*** Begin section ***

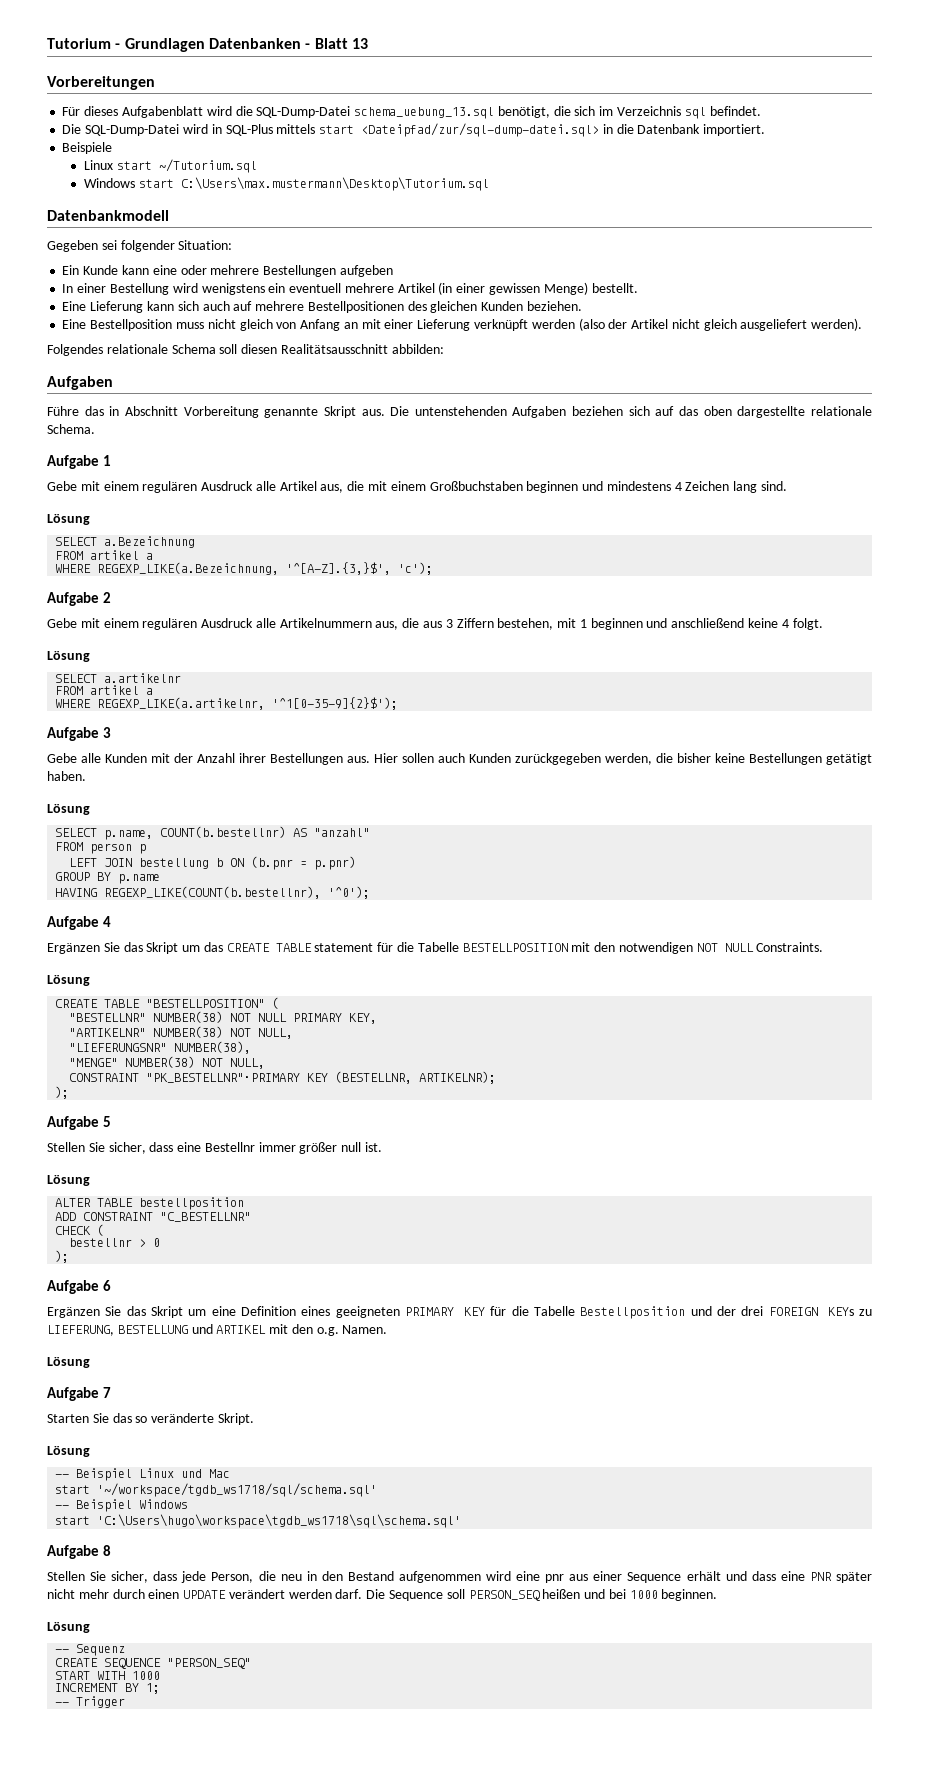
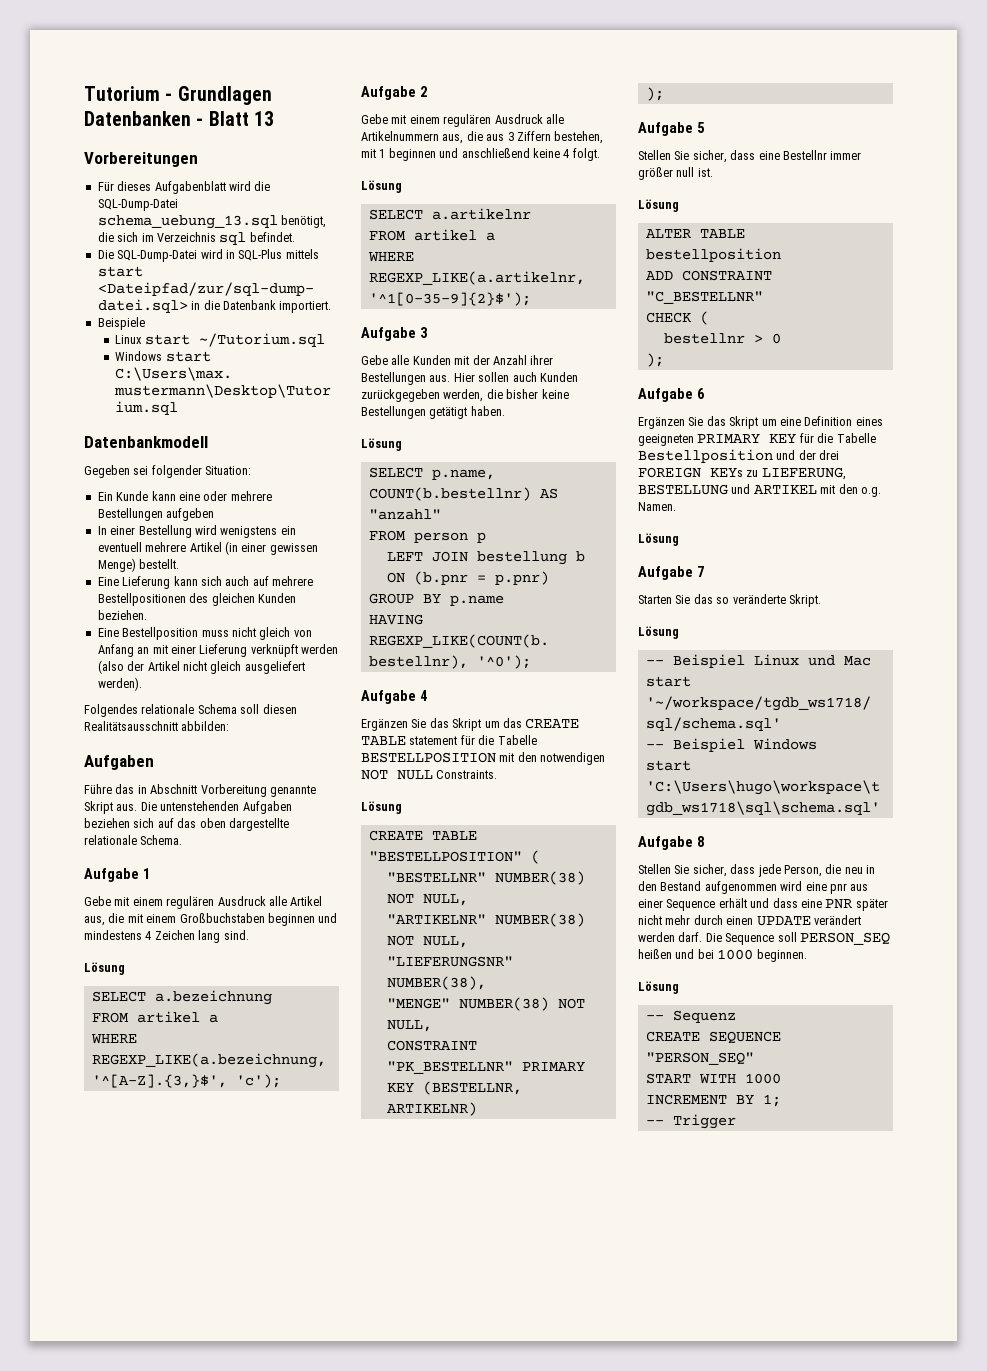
- SELECT a.Bezeichnung
+ SELECT a.bezeichnung
  FROM artikel a
- WHERE REGEXP_LIKE(a.Bezeichnung, '^[A-Z].{3,}$', 'c');
+ WHERE REGEXP_LIKE(a.bezeichnung, '^[A-Z].{3,}$', 'c');
- "BESTELLNR" NUMBER(38) NOT NULL PRIMARY KEY,
+ "BESTELLNR" NUMBER(38) NOT NULL,
- CONSTRAINT "PK_BESTELLNR"·PRIMARY KEY (BESTELLNR, ARTIKELNR);
+ CONSTRAINT "PK_BESTELLNR" PRIMARY KEY (BESTELLNR, ARTIKELNR)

*** End section ***

> [About this exercise]:
With pictures excluded, the material is to be written out exactly as given.

> [Your response]:
- SELECT a.Bezeichnung
+ SELECT a.bezeichnung
  FROM artikel a
- WHERE REGEXP_LIKE(a.Bezeichnung, '^[A-Z].{3,}$', 'c');
+ WHERE REGEXP_LIKE(a.bezeichnung, '^[A-Z].{3,}$', 'c');
- "BESTELLNR" NUMBER(38) NOT NULL PRIMARY KEY,
+ "BESTELLNR" NUMBER(38) NOT NULL,
- CONSTRAINT "PK_BESTELLNR"·PRIMARY KEY (BESTELLNR, ARTIKELNR);
+ CONSTRAINT "PK_BESTELLNR" PRIMARY KEY (BESTELLNR, ARTIKELNR)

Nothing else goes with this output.